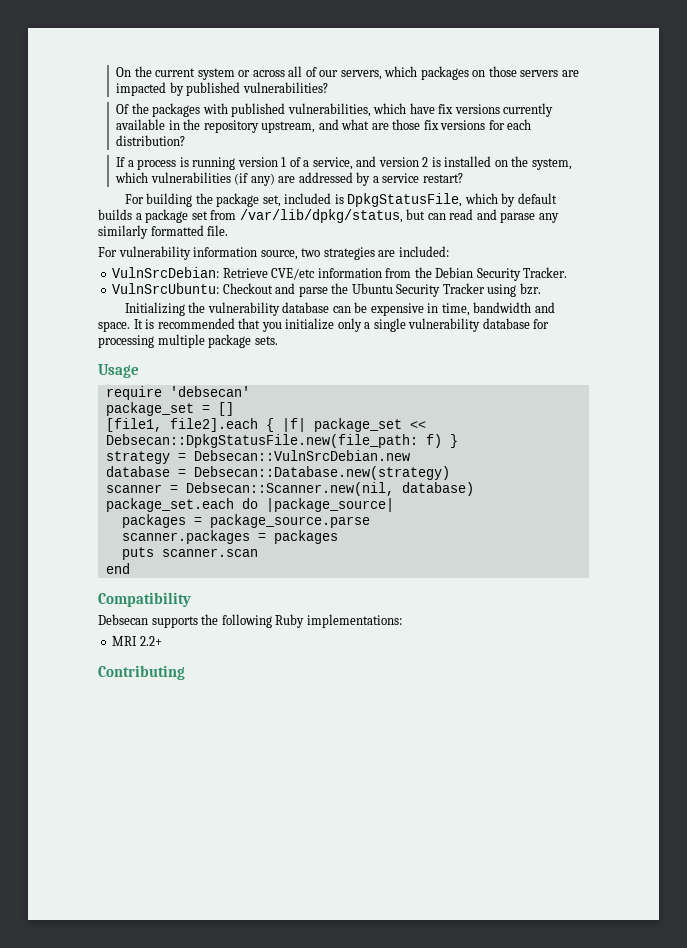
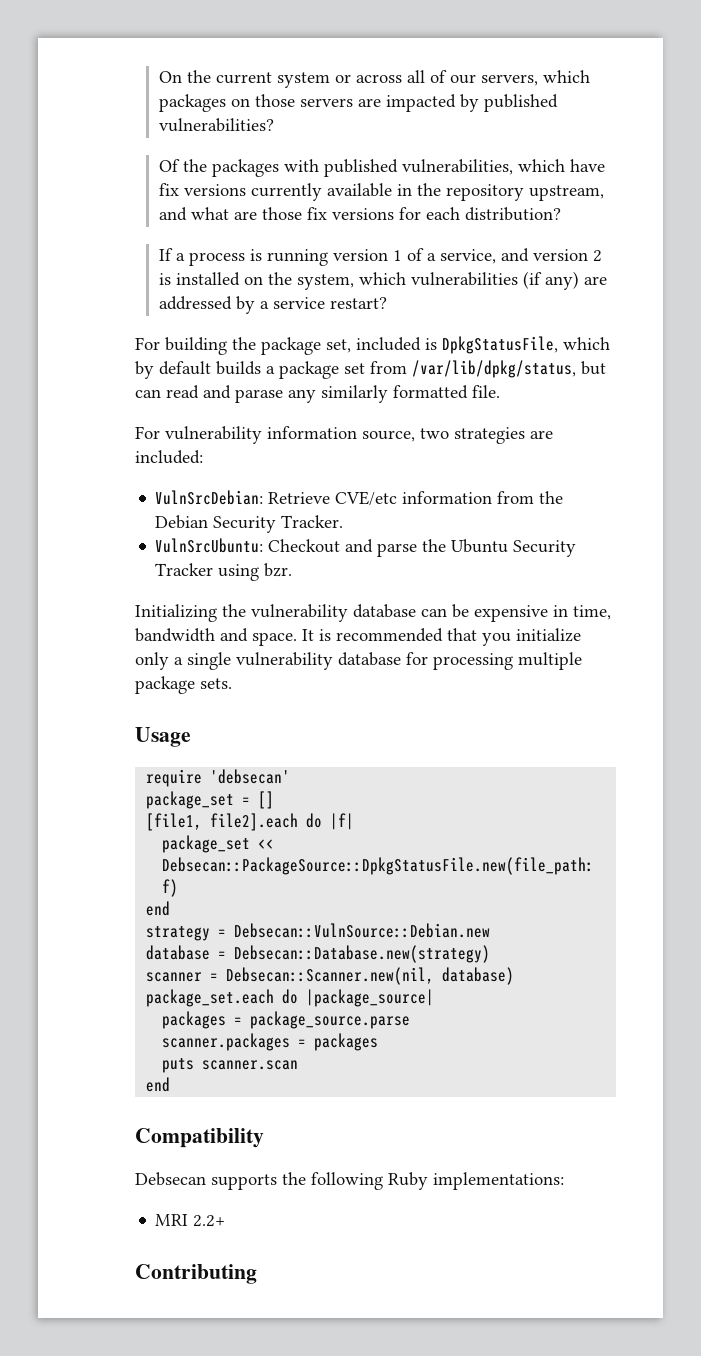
- [file1, file2].each { |f| package_set << Debsecan::DpkgStatusFile.new(file_path: f) }
+ [file1, file2].each do |f|
+ package_set << Debsecan::PackageSource::DpkgStatusFile.new(file_path: f)
+ end
- strategy = Debsecan::VulnSrcDebian.new
+ strategy = Debsecan::VulnSource::Debian.new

Your instructions: Please restate word for word the lines of the material above, beginning with the one that holds "<< Debsecan::PackageSource::DpkgStatusFile.new(file_path: f)" and ending with the last.

Response:
+ package_set << Debsecan::PackageSource::DpkgStatusFile.new(file_path: f)
+ end
- strategy = Debsecan::VulnSrcDebian.new
+ strategy = Debsecan::VulnSource::Debian.new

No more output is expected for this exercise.